他曾经深信不疑,因为这是他活下去的唯一理由。
但现在,他开始怀疑了。
如果那些能让孩子自由奔跑,拥有舒适的水电和生活条件的人也活下来了,而且活得比低语者更好。
那低语者这些年来的坚持,到底是为了什么?
他没有把这些问题说出口,只是心中有什么东西在悄悄地裂开。
领头的低语者从震惊中回过神,清了清嗓子,“我们再看一天,然后回去报告。”
被掐过脖子的低语者沉默地点了点头。
如果他们回去告诉阿尔法,山外面有一个定居点,有高高的白色围墙,有武装巡逻队,有能让行尸主动离开的神秘技术,阿尔法会问很多问题。
而他们需要有足够的答案。
否则,他们就会像那些曾经质疑过阿尔法的人一样,变成真正的行尸。
两名低语者在山脊上过了一夜,蜷缩在灌木丛中,披着行尸皮,轮流守夜。
夜风吹过山脊,带着草木的气息和远处定居点若有若无的烟火味。
对于低语者来说,这种味道既熟悉又陌生。
熟悉是因为他们曾经也是这样的人,在很多年前,在末世之前;
陌生是因为,他们已经太久太久没有靠近过这样的地方了。
被掐过脖子的低语者躺在灌木丛中,久久无法入睡。
他伸手摸了摸脖子,那里有四道清晰的淤青,再过几天,这些淤青会变成紫色,然后变成黄色,然后慢慢消退。
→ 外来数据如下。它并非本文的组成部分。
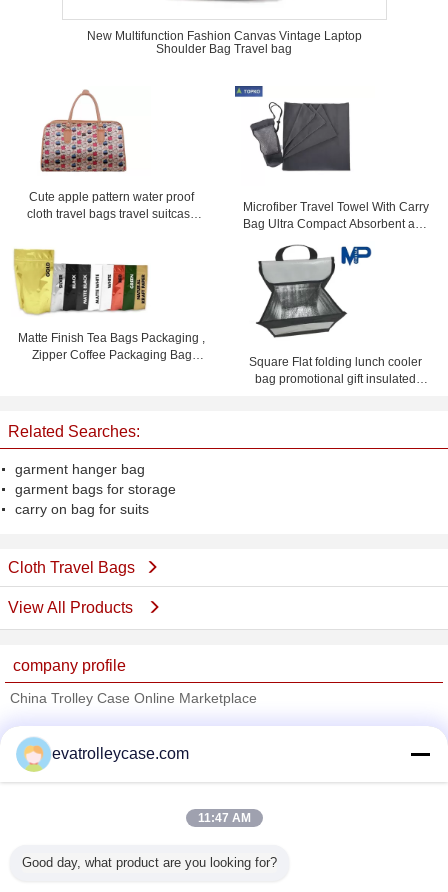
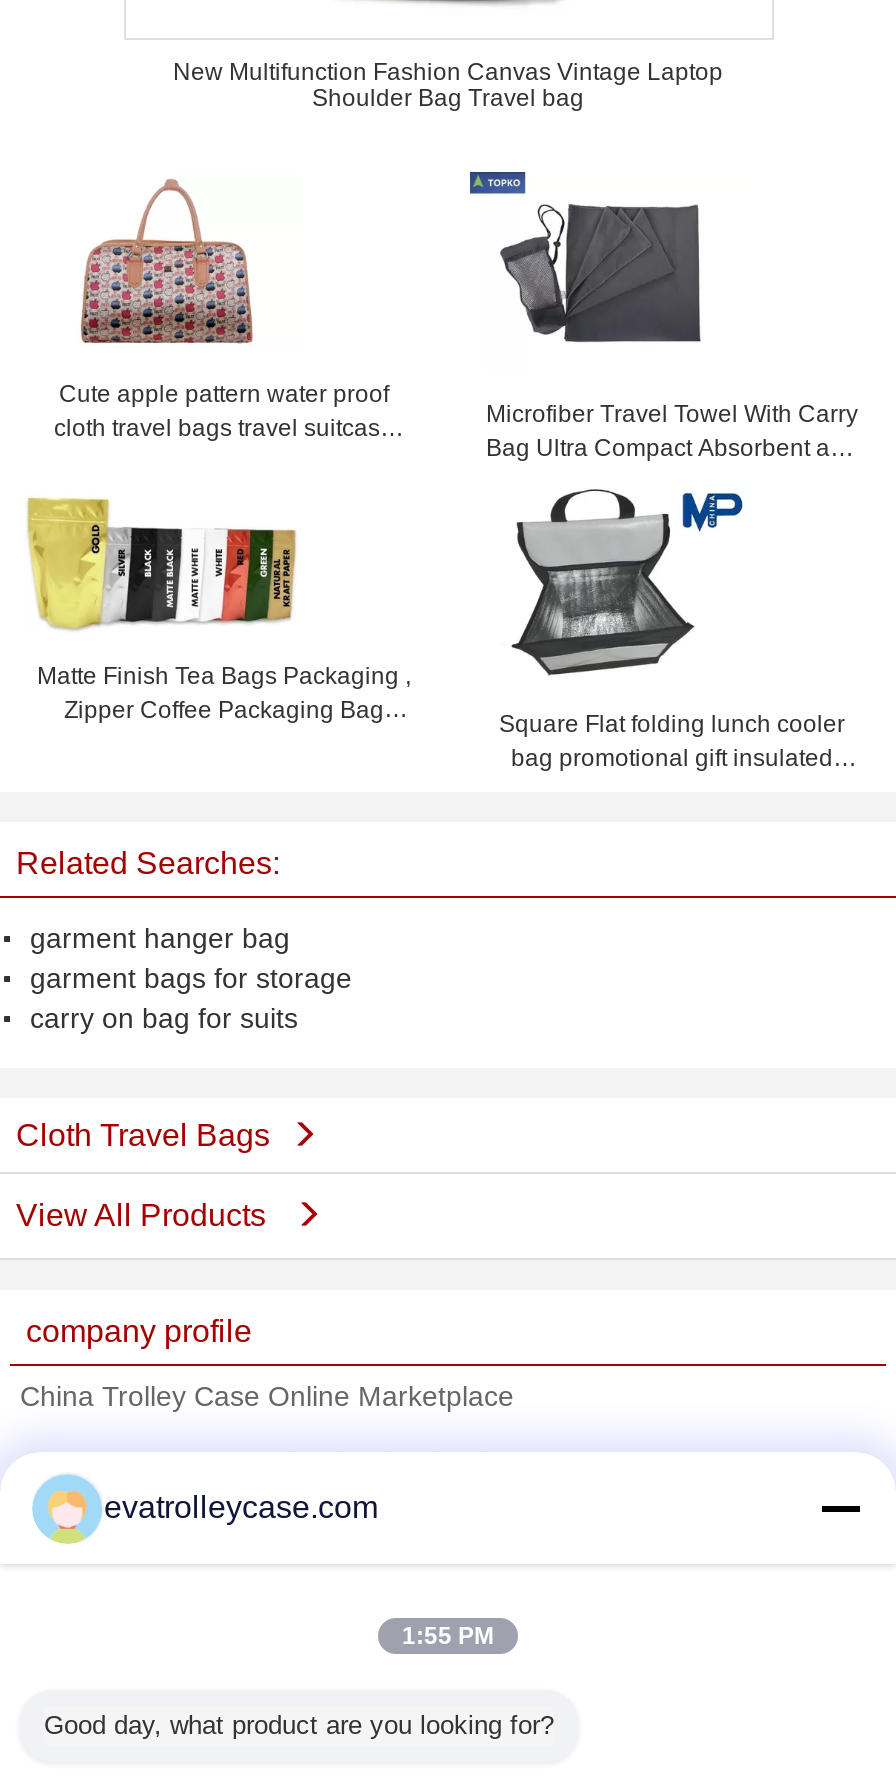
- 11:47 AM
+ 1:55 PM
但那种被掐住脖子悬在半空中、意识一点一点远离身体的感觉,他一辈子都不会忘记。
第二天,两个低语者又观察了一整天。
他们看到了更多的细节:
定居点的人口大约在三四百人左右,男女老少都有;
对方有自己的农田,在围墙内侧的一个角落里圈养了牲畜。
一切都是有序的、规律的、有条不紊的。
这个定居点不是在勉强维持生存,它在有余力地运转,像一个末世前的社区一样。
傍晚时分,两名低语者终于从山脊上撤了下来。
他们沿着来路往回走。
走了大约一个小时之后,被掐过脖子的低语者突然停下了脚步。
领头的低语者也跟着停了下来,回头看着他:“怎么了?”
被掐过脖子的低语者站在那里低着头,带着一种说不清是困惑还是恐惧的语气:“他们,是怎么做到的?”
领头的低语者抿嘴,“回去告诉阿尔法,让她来决定。”
在两人身后,亚历山大哨站的灯光在夜色中一盏一盏地亮起,点缀在黑暗的大地上。
那些灯光,对于低语者来说,比任何武器都更具杀伤力。